**Task**
Reproduce the entries below exactly, but only from the line containing "Replace with appropriate values." to the line containing "you are awesome!", inclusive.

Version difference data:
☆ ☆ ☆ ☆

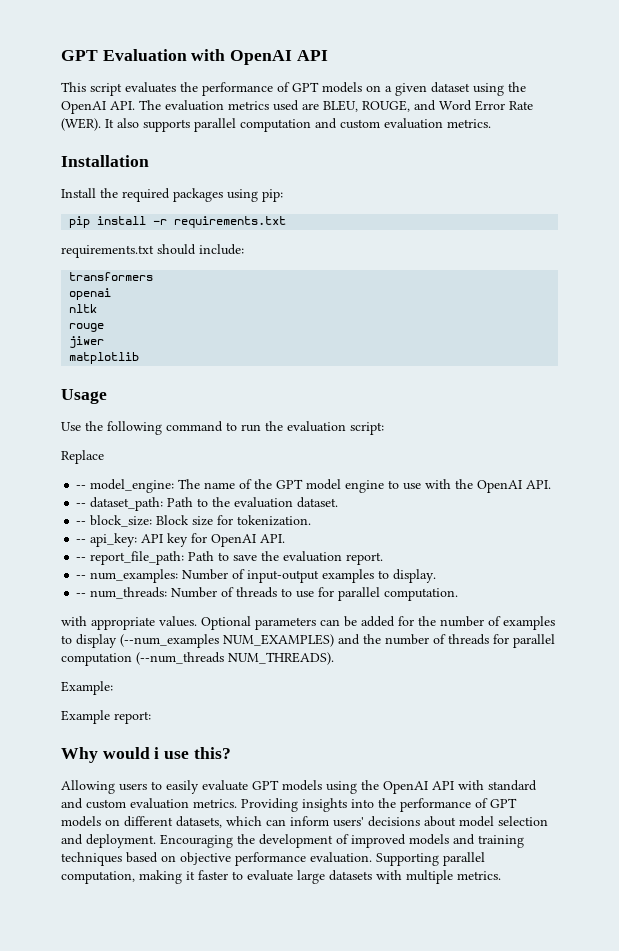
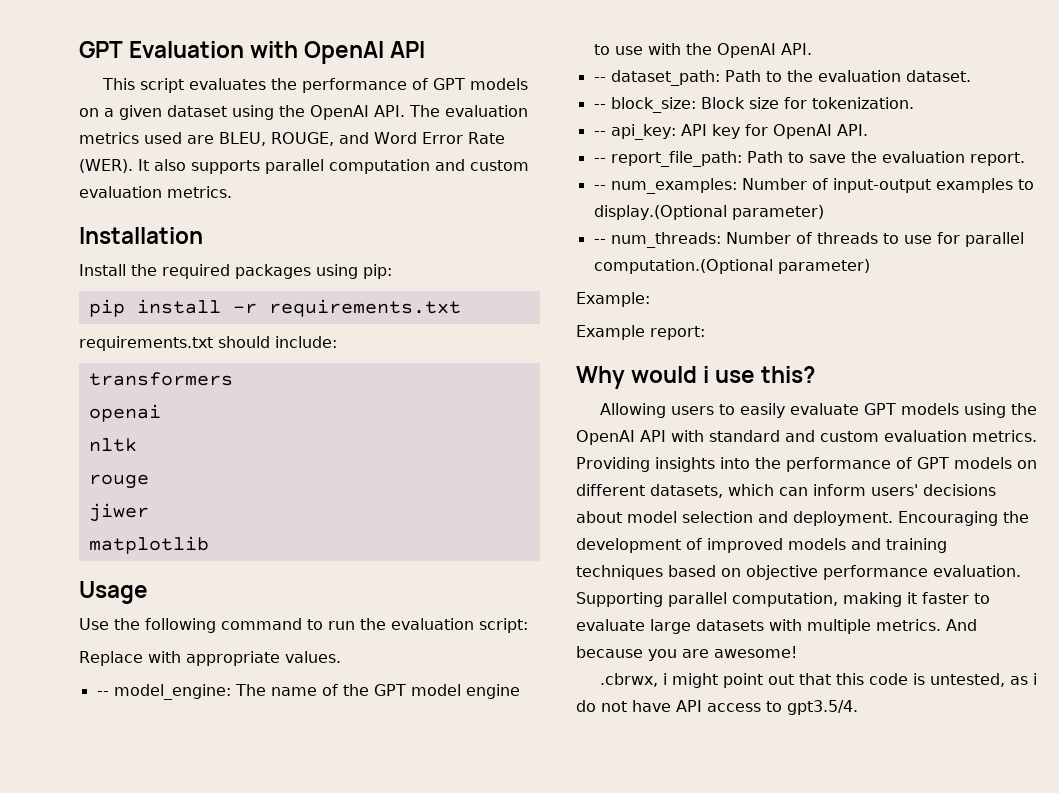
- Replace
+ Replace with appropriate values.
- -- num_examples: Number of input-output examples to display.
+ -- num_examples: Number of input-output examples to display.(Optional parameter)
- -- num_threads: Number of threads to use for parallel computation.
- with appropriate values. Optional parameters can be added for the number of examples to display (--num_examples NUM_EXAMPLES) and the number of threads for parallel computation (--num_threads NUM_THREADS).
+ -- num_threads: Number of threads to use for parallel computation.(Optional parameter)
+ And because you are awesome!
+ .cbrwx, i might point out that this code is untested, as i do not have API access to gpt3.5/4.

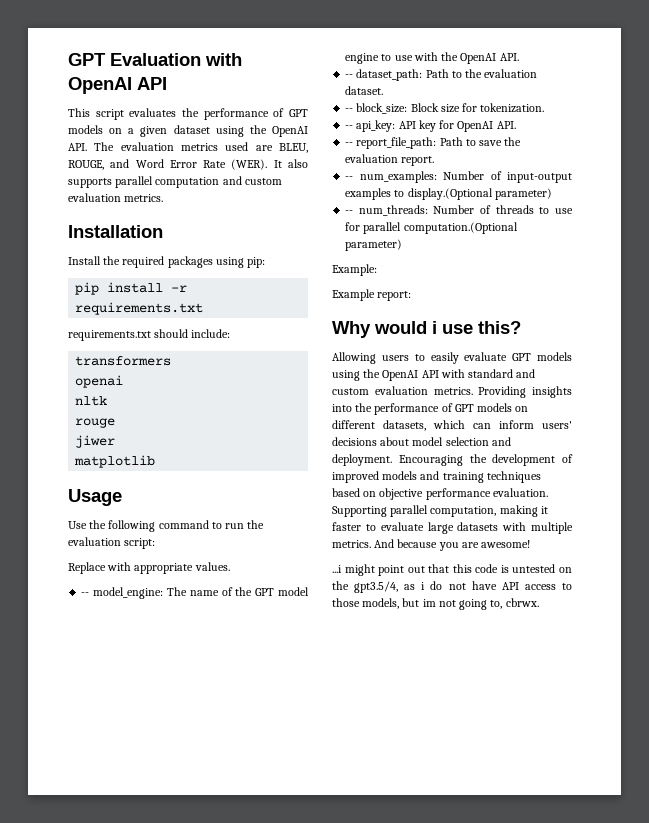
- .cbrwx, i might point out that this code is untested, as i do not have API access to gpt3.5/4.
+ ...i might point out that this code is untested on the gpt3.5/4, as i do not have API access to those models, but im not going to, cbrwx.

☆ ☆ ☆ ☆

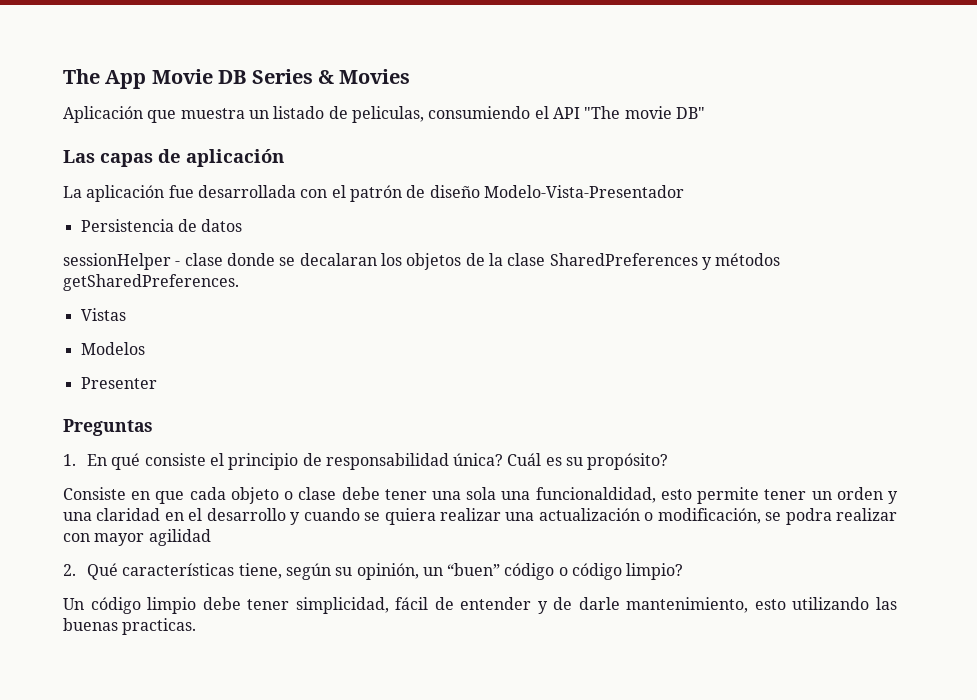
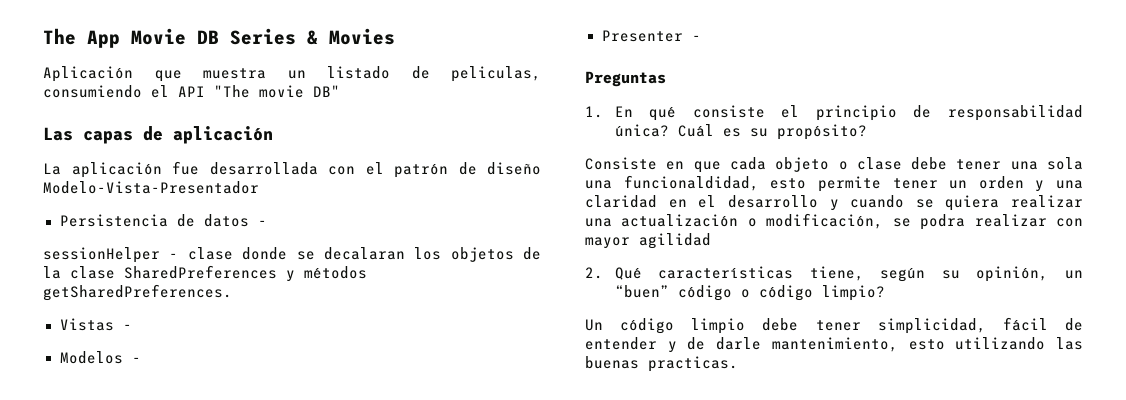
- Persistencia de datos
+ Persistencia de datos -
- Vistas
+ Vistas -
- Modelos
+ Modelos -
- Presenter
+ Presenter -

☆ ☆ ☆ ☆

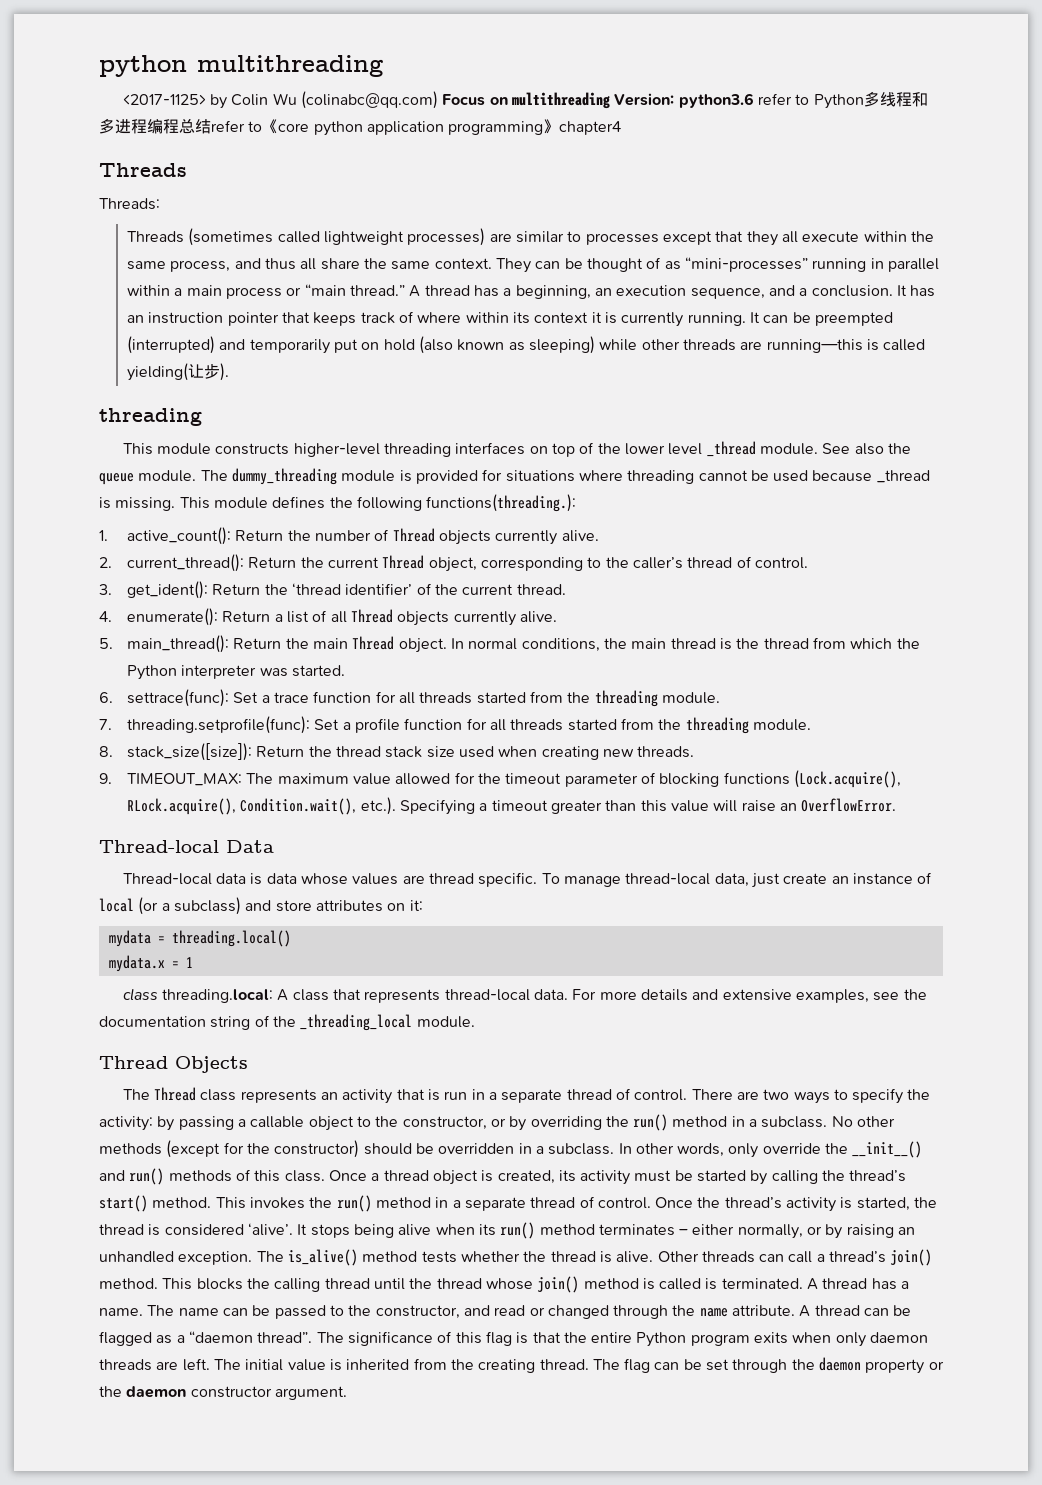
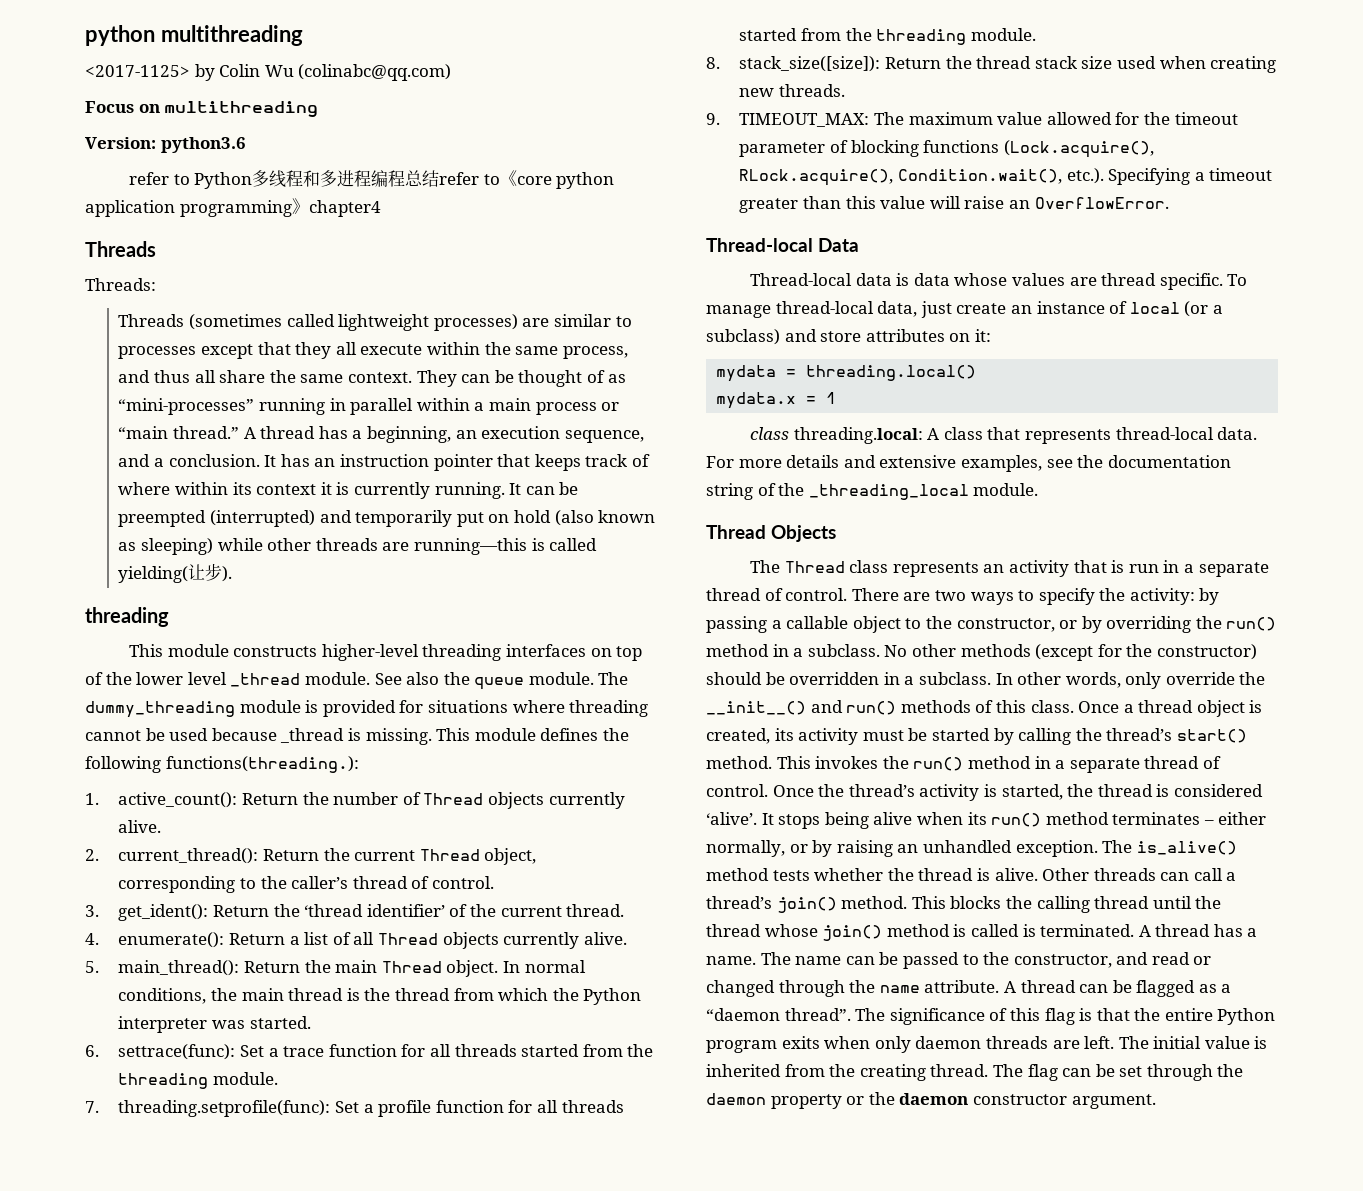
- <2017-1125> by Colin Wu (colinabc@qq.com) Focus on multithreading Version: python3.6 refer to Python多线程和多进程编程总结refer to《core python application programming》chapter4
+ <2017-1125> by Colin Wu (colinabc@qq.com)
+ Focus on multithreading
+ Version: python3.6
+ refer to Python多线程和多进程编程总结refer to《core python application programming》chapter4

☆ ☆ ☆ ☆

**Solution**
+ Replace with appropriate values.
- -- num_examples: Number of input-output examples to display.
+ -- num_examples: Number of input-output examples to display.(Optional parameter)
- -- num_threads: Number of threads to use for parallel computation.
- with appropriate values. Optional parameters can be added for the number of examples to display (--num_examples NUM_EXAMPLES) and the number of threads for parallel computation (--num_threads NUM_THREADS).
+ -- num_threads: Number of threads to use for parallel computation.(Optional parameter)
+ And because you are awesome!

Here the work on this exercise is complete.